Su recuerdo y el contacto estrecho de sus manos, que tengo entre las mías,  me conecta con el instante fatídico, y alivia mi alma del horroroso agravio que una parte de la humanidad le infligió a otra desproporcionadamente desvalida, y que frente a mí queda representada por este anciano, al que solo la interminable y repetida narración de su vivencia, le permite continuar purgando el inacabado dolor de aquel día.
 
Surge la noche, intento dormir, logro un sueño fragmentado, acosado por fantasmas. Igual que la ciudad en el día aquel, mi pasión se ha reducido a cenizas. Renace el día con la luz del amanecer y la tibieza de su abrazo remueve los rescoldos y enciende las cenizas que aun se agitan vivas. Me refugio en ella y llorando, me hundo en su cuerpo para amarla, con la pasión desesperada de un animal herido de muerte.
 
Dentro de poco, largará la maratón.
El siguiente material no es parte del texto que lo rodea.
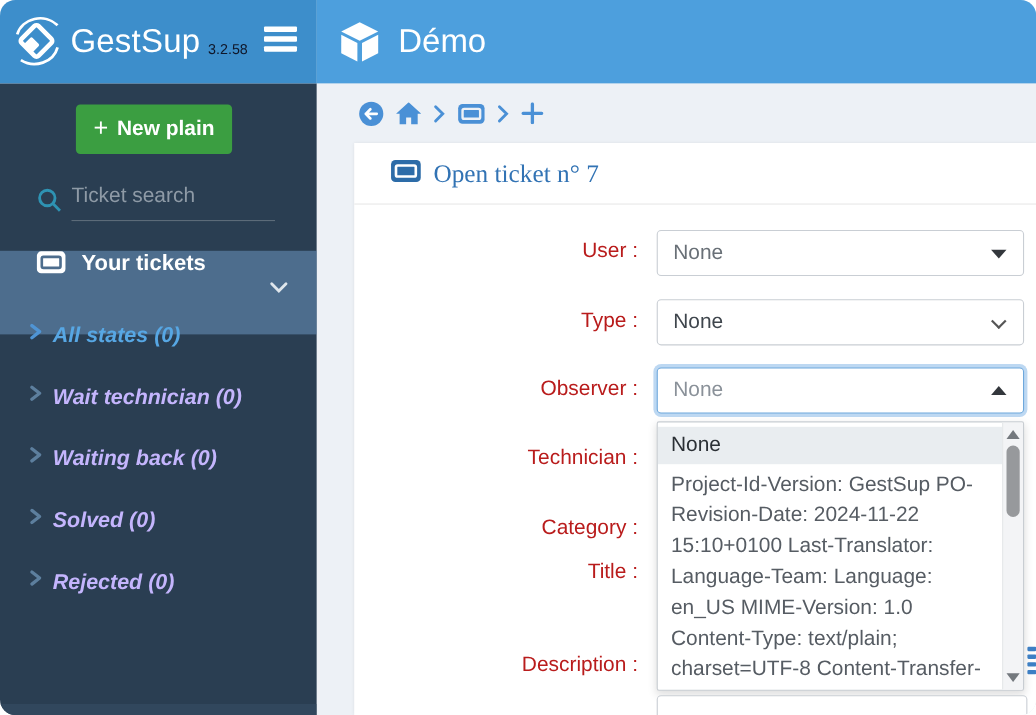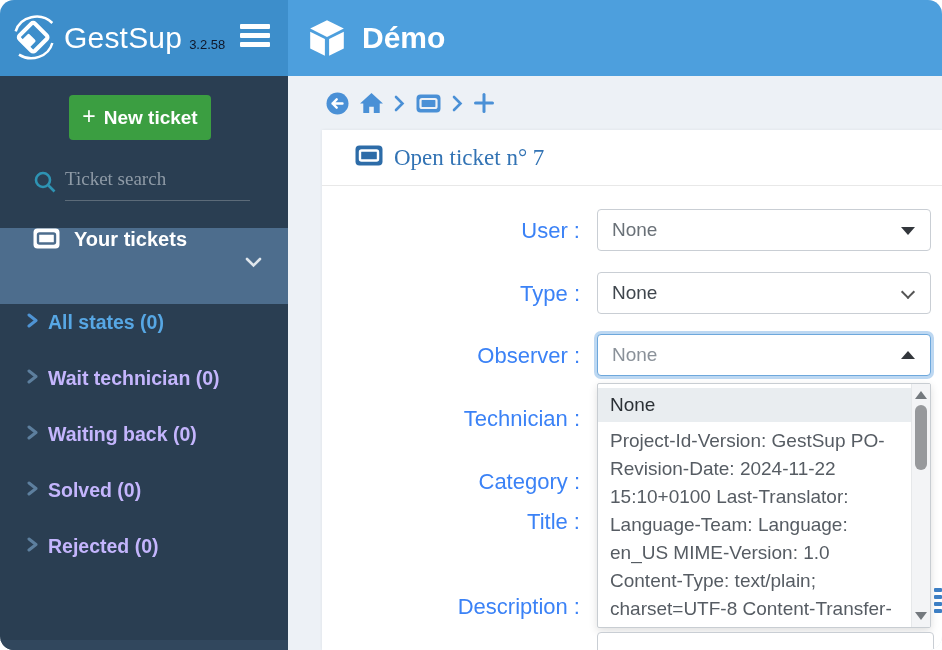--- a/index.html
+++ b/index.html
@@ -12,63 +12,63 @@
     background:var(--header-blue,#3d8ecb); display:flex; align-items:center; }
   .logo-wrap { margin-left:8px; width:52px; height:56px; display:flex; align-items:center; justify-content:center; }
   .brand-name { color:#fff; font-size:30px; font-weight:400; margin-left:4px; letter-spacing:.2px; }
   .brand-version { color:#0f172a; font-size:13px; margin-left:7px; position:relative; top:6px; }
   .hamburger { position:absolute; right:16px; top:24px; width:34px; height:28px; cursor:pointer; }
   .hamburger span { display:block; width:30px; height:5px; background:#fff; border-radius:1px; margin:0 auto 4px auto; }
 
   .main-header { position:absolute; left:288px; top:0; width:654px; height:76px;
     background:var(--header-blue-light,#4d9fdd); display:flex; align-items:center; }
   .cube-wrap { margin-left:18px; width:42px; height:42px; }
-  .instance-name { color:#fff; font-size:30px; font-weight:700; margin-left:14px; }
+  .instance-name { color:#fff; font-size:30px; font-weight:400; margin-left:14px; }
 
   
   .sidebar { position:absolute; left:0; top:76px; width:288px; height:574px;
     background:var(--sidebar-navy,#2a3e52); }
   .new-ticket-btn { position:absolute; left:69px; top:19px; width:142px; height:45px;
     background:var(--green,#3b9e41); color:#fff; border:none; border-radius:4px;
     font-family:inherit; font-size:19px; font-weight:600; cursor:pointer;
     display:flex; align-items:center; justify-content:center; gap:8px; }
   .new-ticket-btn .plus-glyph { font-size:23px; font-weight:400; position:relative; top:-1px; }
   .search-row { position:absolute; left:33px; top:92px; width:220px; }
   .search-row .search-icon { position:absolute; left:0; top:2px; }
   .ticket-search-input { border:none; outline:none; background:transparent; width:185px;
-    margin-left:32px; font-family:Liberation Serif, serif; font-size:19px; color:#dfe6ec;
+    margin-left:32px; font-family:Liberation Sans, sans-serif; font-size:19px; color:#dfe6ec;
     border-bottom:1px solid #5c6b79; padding-bottom:10px; }
   .ticket-search-input::placeholder { color:#8e9aa6; }
 
   .tickets-section { position:absolute; left:0; top:152px; width:288px; height:76px;
     background:var(--row-selected,#4d6d8d); display:flex; align-items:flex-start; cursor:pointer; }
   .tickets-section .ticket-ic { margin-left:33px; }
   .tickets-section .section-label { color:#fff; font-size:20px; font-weight:600; margin-left:14px; }
   .tickets-section .chev-down { position:absolute; right:26px; top:26px; }
 
   .nav-list { position:absolute; left:0; top:218px; width:288px; }
-  .nav-item { height:56px; display:flex; align-items:center; cursor:pointer; }
+  .nav-item { height:56px; display:flex; align-items:flex-start; cursor:pointer;font-style:italic; }
   .nav-item .chev { margin-left:27px; flex:0 0 auto; }
   .nav-item .nav-label { margin-left:9px; font-size:19.5px; font-weight:600; color:#c4b5fd; }
   .nav-item.active .nav-label { color:var(--active-item,#57a7e4); }
   .sidebar-footer { position:absolute; left:0; top:564px; width:288px; height:10px; background:#31475d; }
 
   
   .main { position:absolute; left:288px; top:76px; width:654px; height:574px; background:var(--main-bg,#edf1f6); }
   .breadcrumb { position:absolute; left:38px; top:0; height:54px; display:flex; align-items:center; gap:11px; color:var(--icon-blue,#4a90d6); }
   .crumb { display:flex; align-items:center; cursor:pointer; }
   .crumb-sep { cursor:default; }
 
   .card { position:absolute; left:34px; top:54px; width:620px; height:520px; background:#fff; overflow:hidden;
     box-shadow:0 0 3px rgba(0,0,0,.07); }
   .card-header { height:56px; border-bottom:1px solid #e8e8e8; display:flex; align-items:center;font-family:Liberation Serif, serif; }
   .card-header .ticket-ic { margin-left:33px; color:#2d6ca8; }
   .page-title { color:var(--title-blue,#3273b4); font-size:23px; font-weight:400; margin-left:11px; }
 
-  .flabel { position:absolute; left:0; width:258px; text-align:right; font-size:22px; color:#3b82f6; }
+  .flabel { position:absolute; left:0; width:258px; text-align:right; font-size:19px; color:#b91c1c; }
   .ffield { position:absolute; left:275px; width:334px; height:42px; background:#fff;
     border:1px solid #c9ced4; border-radius:4px; font-size:19px; line-height:40px;
     padding-left:14px; cursor:pointer; }
   .ffield .caret-down { position:absolute; right:15px; top:17px; width:0; height:0;
     border-left:7px solid transparent; border-right:7px solid transparent; border-top:8px solid #33373c; }
   .ffield .caret-up { position:absolute; right:15px; top:16px; width:0; height:0;
     border-left:7px solid transparent; border-right:7px solid transparent; border-bottom:8px solid #33373c; }
   .ffield .select-chevron { position:absolute; right:17px; top:14px; width:10px; height:10px;
     border-right:2px solid #555; border-bottom:2px solid #555; transform:rotate(45deg); }
   .value-muted { color:#697077; }
@@ -127,21 +127,21 @@
         <polygon points="36,14 22,21 22,37 36,30"></polygon>
       </svg>
     </div>
     <span class="instance-name">Démo</span>
   </div>
 
   <div class="sidebar">
 
     <button class="new-ticket-btn">
       <span class="plus-glyph">+</span>
-      <span>New ticket</span>
+      <span>New plain</span>
     </button>
 
     <div class="search-row">
       <span class="search-icon">
         <svg width="24" height="24" viewBox="0 0 24 24" fill="none" stroke="#2e93b3" stroke-width="2.6">
           <circle cx="10" cy="10" r="7"></circle>
             <line x1="15.5" y1="15.5" x2="21.5" y2="21.5"></line>
         </svg>
       </span>
       <input class="ticket-search-input" placeholder="Ticket search" style="">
Desde el salón del desayuno, observo la fuerza del viento que arremete con violencia contra los arbustos, que se retuercen furiosos, en una escena angustiosa que se opone a la íntima placidez del ambiente que me rodea, en el que no detecto el ruido del festival exterior, que acude a mi vista como una película muda, insonora.
 
Corriendo maratones en Japón y ahora, mi mente se confunde, nunca ordenaría el lanzamiento de una bomba atómica, pero eso no me hace mejor, porque mi intelecto carece de la respuesta capaz de determinar la legitimidad de aquello, en tales circunstancias, por lo que en definitiva, no sé si mi actitud es producto de un acto cobarde, o habita en ella el coraje. Extrañamente, la voz interior se ha quedado en silencio.  
 
Como el torero, que en su vida deambula entre luces y sombras, en nuestros actos emitimos luces y sombras, y en resoluciones mayores, las luces brillarán con más fuerza, y las sombras serán más oscuras.
 
Igual que en Japón crucé la meta tiritando de frío y agobiado por la fatiga y el hambre, cruzo hoy la puerta de mi casa. Sujeto el llanto que amenaza por irrumpir, y me pregunto por el sentido de la bomba y de mi trote. Sin respuesta, me debato en una extraña mezcla de desolación y triunfo.